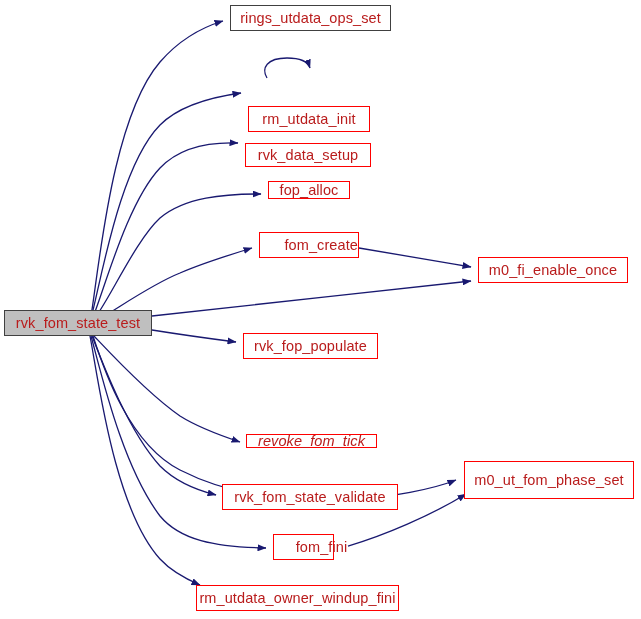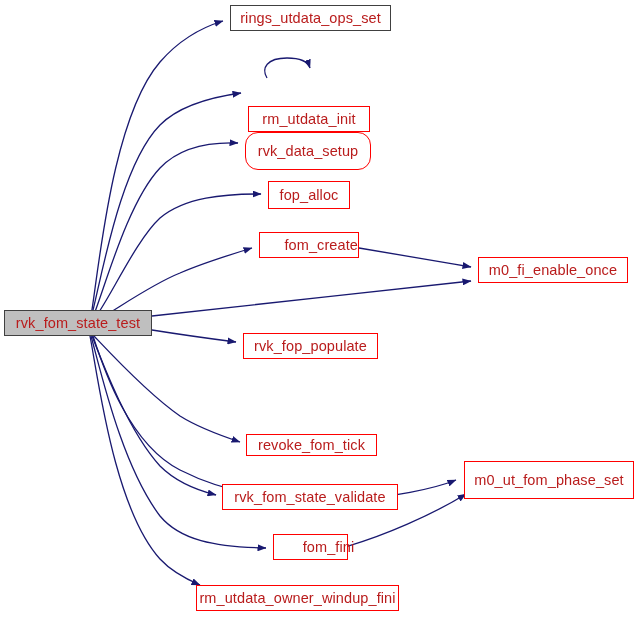--- a/index.html
+++ b/index.html
@@ -84,44 +84,44 @@
   <div id="nodes-group">
       <div class="node current" style="left: 4px; top: 310px; width: 148px; height: 26px;">
         <span class="node-label">rvk_fom_state_test</span>
       </div>
       <div class="node plain" style="left: 230px; top: 5px; width: 161px; height: 26px;">
         <span class="node-label">rings_utdata_ops_set</span>
       </div>
       <div class="node" style="left: 248px; top: 79px; width: 122px; height: 26px; margin-top: 27px;">
         <span class="node-label">rm_utdata_init</span>
       </div>
-      <div class="node" style="left: 245px; top: 132px; width: 126px; height: 38px; border-radius: 13px;">
+      <div class="node" style="left: 245px; top: 143px; width: 126px; height: 24px;">
         <span class="node-label">rvk_data_setup</span>
       </div>
-      <div class="node" style="left: 268px; top: 181px; width: 82px; height: 28px;">
+      <div class="node" style="left: 268px; top: 181px; width: 82px; height: 18px;">
         <span class="node-label">fop_alloc</span>
       </div>
       <div class="node" style="left: 259px; top: 232px; width: 100px; height: 26px; justify-content: flex-end;">
         <span class="node-label">fom_create</span>
       </div>
       <div class="node" style="left: 478px; top: 257px; width: 150px; height: 26px; align-items: center;">
         <span class="node-label">m0_fi_enable_once</span>
       </div>
       <div class="node" style="left: 243px; top: 333px; width: 135px; height: 26px;">
         <span class="node-label">rvk_fop_populate</span>
       </div>
-      <div class="node" style="left: 246px; top: 434px; width: 131px; height: 22px;">
+      <div class="node" style="left: 246px; top: 434px; width: 131px; height: 14px; font-style: italic;">
         <span class="node-label">revoke_fom_tick</span>
       </div>
       <div class="node" style="left: 464px; top: 461px; width: 170px; height: 38px;">
         <span class="node-label">m0_ut_fom_phase_set</span>
       </div>
       <div class="node" style="left: 222px; top: 484px; width: 176px; height: 26px; align-items: center;">
         <span class="node-label">rvk_fom_state_validate</span>
       </div>
-      <div class="node" style="left: 273px; top: 534px; width: 75px; height: 26px; padding-left: 36px;">
+      <div class="node" style="left: 273px; top: 534px; width: 61px; height: 26px; padding-left: 36px;">
         <span class="node-label">fom_fini</span>
       </div>
       <div class="node" style="left: 196px; top: 585px; width: 203px; height: 26px;">
         <span class="node-label">rm_utdata_owner_windup_fini</span>
       </div>
     </div>
 </div>
 
 </body></html>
********************
**PROBLEM TO WORK ON**
Report how many lines in the entries hold the string "align". Nothing but the number is wanted.

**ANSWER**
2